Côté patient, les bénéfices sont bien là. Il peut se doucher dès l’ablation du redon alors qu’avant, il prenait sa première douche lors de l’ablation des agrafes. « Je suis aussi là pour le mettre en confiance, le rassurer et lui préciser que l’hydrocolloïde en place tient huit jours », ajoute Daniela Cracel. Au-delà de la réduction des conso mmables et des déchets, cette organisation dégage du temps de soin et permet notamment à l’infirmière de pouvoir davantage discuter avec le patient. Dans le cas présent, la démarche a même été pensée au-delà de l’hôpital. « Nous avons réalisé tout un travail sur le post-opératoire et les soins de suite et de réadaptation (SSR), explique Annie Carassou-Maillan. Le patient est considéré dans sa globalité. Nous avons mis en place une communication avec les cadres de SSR et les médecins afin de faire le relai. Ainsi, dans le dossier de sortie, nous indiquons le protocole de plaies, les dates, le numéro de l’IDE et une fiche de liaison pour les Idel. » En effet, s’il est facile d’échanger et d’accompagner les équipes dans le service au sein du CH, cela devient plus compliqué pour les professionnels situés à l’extérieur, et nota mment pour les infirmières libérales. « Les IDE ont accompagné les soignants à l’extérieur », estime Caroline Kittel.

Prendre son temps

Le CH de Cannes mène depuis longtemps des actions en matière de développement durable (voir encadré). Pour Nathalie Ronzière, directrice adjointe de l’établissement, « dans une démarche d’éco-conception des soins, on place le développement durable au cœur du métier de l’hôpital qui est de soigner ». Éco-concevoir un soin, c’est faire autrement. Et cela demande du temps. « Il faut prendre le temps de se réinterroger sur ses pratiques, poursuit-elle. Il faut prendre le temps de la déconstruction des pratiques en cours, de leur évaluation, de l’apprentissage et de la réappropriation d’une nouvelle pratique. Pour l’établissement, cela aboutit à une réduction de l’utilisation des ressources, une préservation du temps infirmier qui doit être réinvesti sur le temps passé avec le patient, et une responsabilisation du patient – la personne peut s’auto-évaluer – dans le cadre d’une dynamique éducative.
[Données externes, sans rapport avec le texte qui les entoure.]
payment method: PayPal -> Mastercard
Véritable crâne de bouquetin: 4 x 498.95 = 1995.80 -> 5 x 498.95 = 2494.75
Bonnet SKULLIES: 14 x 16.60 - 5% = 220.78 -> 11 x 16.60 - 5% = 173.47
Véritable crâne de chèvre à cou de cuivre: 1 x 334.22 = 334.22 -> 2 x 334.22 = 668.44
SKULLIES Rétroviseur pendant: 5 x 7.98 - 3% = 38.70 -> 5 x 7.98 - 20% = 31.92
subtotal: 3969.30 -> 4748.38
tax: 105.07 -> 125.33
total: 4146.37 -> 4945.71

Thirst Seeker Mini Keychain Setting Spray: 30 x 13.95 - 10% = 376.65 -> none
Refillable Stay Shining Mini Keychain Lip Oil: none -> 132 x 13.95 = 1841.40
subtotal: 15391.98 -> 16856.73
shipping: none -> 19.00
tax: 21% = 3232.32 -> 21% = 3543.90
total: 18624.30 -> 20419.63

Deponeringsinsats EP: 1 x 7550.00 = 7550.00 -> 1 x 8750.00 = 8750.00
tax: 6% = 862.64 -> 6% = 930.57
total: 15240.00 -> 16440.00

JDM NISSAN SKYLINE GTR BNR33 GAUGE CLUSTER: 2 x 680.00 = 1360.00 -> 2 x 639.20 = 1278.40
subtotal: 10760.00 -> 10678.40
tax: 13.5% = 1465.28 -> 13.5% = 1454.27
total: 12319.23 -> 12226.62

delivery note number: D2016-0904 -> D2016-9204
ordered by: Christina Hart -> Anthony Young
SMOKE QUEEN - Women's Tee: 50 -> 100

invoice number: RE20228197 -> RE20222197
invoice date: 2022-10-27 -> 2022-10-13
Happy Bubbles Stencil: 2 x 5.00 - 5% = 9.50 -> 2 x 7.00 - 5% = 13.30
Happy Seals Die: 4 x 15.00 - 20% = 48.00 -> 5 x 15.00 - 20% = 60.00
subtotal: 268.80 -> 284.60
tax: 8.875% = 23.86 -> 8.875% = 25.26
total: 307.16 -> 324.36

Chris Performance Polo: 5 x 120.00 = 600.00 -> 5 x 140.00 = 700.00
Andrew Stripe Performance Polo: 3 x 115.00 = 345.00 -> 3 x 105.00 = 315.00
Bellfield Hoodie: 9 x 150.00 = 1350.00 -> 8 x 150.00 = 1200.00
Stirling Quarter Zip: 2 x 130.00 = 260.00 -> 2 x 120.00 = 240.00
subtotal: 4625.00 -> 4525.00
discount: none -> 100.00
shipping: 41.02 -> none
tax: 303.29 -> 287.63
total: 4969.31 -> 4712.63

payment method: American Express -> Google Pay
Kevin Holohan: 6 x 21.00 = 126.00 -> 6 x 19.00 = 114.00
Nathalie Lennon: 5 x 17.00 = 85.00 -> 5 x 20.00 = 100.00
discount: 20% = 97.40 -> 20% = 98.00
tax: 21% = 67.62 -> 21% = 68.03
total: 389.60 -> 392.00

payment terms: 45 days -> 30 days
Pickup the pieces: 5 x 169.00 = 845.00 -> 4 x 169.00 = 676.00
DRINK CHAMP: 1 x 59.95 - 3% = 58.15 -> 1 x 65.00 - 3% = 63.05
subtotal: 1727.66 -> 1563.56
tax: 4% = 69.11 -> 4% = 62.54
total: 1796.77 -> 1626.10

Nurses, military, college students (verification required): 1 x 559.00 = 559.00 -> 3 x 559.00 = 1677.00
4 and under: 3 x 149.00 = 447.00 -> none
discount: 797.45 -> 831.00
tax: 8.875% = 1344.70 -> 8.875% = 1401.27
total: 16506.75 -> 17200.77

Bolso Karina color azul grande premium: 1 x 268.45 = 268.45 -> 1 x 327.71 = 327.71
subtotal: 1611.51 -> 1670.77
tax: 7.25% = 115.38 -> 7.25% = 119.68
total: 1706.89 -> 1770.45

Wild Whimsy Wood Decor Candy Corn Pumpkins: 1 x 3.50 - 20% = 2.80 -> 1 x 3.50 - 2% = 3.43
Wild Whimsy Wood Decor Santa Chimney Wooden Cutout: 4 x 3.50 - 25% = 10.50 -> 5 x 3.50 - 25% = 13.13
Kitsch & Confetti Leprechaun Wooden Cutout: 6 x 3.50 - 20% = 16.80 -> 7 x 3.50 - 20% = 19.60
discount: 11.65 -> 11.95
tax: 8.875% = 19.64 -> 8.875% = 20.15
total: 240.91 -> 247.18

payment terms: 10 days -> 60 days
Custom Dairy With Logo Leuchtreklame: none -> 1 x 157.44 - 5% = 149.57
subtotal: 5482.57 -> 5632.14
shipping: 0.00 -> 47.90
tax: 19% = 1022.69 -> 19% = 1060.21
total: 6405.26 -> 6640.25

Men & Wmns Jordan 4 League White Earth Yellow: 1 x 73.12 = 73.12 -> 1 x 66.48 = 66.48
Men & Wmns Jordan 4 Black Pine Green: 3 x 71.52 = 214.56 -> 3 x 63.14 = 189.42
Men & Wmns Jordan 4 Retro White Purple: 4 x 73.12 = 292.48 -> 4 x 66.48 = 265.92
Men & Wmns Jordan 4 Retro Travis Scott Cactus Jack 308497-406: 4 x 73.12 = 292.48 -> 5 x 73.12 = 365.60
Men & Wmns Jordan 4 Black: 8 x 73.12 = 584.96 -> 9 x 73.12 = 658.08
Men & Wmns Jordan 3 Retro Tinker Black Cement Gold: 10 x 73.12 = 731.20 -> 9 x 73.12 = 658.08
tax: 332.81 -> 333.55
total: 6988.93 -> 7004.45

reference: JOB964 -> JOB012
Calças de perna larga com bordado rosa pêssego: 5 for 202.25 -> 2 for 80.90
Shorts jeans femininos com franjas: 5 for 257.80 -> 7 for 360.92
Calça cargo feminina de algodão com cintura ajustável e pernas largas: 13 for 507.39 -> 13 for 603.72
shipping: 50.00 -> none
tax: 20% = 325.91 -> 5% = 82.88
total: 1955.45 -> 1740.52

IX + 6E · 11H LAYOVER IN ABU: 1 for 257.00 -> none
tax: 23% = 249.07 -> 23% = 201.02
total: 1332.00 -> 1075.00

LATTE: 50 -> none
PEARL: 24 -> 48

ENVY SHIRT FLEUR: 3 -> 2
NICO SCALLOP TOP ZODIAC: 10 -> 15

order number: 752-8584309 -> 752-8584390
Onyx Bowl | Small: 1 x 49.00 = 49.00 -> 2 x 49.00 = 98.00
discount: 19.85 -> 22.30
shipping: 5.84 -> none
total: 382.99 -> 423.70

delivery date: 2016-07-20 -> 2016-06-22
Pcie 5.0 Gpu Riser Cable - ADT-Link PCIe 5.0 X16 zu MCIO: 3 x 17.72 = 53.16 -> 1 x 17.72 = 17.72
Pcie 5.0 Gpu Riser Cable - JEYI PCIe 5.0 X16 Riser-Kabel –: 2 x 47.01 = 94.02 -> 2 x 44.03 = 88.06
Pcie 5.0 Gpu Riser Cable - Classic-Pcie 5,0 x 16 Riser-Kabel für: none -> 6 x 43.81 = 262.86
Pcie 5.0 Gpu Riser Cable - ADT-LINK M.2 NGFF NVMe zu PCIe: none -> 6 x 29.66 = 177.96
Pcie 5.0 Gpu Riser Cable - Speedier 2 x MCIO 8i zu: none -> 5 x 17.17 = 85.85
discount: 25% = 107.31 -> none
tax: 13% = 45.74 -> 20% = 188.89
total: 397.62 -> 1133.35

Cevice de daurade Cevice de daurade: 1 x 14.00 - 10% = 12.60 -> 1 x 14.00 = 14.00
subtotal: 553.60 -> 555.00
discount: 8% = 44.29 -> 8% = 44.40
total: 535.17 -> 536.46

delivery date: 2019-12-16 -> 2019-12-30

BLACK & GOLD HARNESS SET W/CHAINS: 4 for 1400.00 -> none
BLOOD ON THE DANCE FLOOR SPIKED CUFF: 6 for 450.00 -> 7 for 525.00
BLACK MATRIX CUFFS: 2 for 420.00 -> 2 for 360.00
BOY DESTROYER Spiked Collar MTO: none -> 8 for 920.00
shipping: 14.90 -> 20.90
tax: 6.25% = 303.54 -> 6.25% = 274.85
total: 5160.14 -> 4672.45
Cela fait du patient un partenaire de soins, et non pas seulement quelqu’un qui va subir. Il devient co-acteur et partenaire des soins qui le concernent. »

Un programme ambitieux qui devrait devenir une habitude dans le contexte actuel sans jamais oublier l’impact pour le patient des pratiques suivies en termes de bénéfice-risque.

DÉVELOPPEMENT DURABLE

Dans l’ADN de l’établissement

Le CH de Cannes (hôpital de Cannes Simone-Veil) a intégré le développement durable dès 2008.

→ Le premier projet (2008-2013) était axé sur l’environnement, avec des objectifs fixés par la direction et des actions formalisées par l’encadrement sur les achats responsables, l’énergie et la gestion des déchets.

→ Le deuxième projet (2014-2018) était davantage centré sur le pilier social avec un travail sur le maintien dans l’emploi, le handicap et, à titre d’exemple, la mise en place de séances gratuites d’ostéopathie pour les salariés.

→ Le troisième plan (2019-2021), lui, sera l’émanation des projets de terrain des équipes en place. « Depuis 2008, nous avons formé plus de 100 personnes au développement durable, et aujourd’hui, les équipes sont prêtes et mures pour avancer elles-mêmes », précise la directrice adjointe. Si ce plan est en cours de finalisation, deux projets sont déjà annoncés : la mise en place d’un réel tri au bloc opératoire et la création d’une maternité éco-responsable.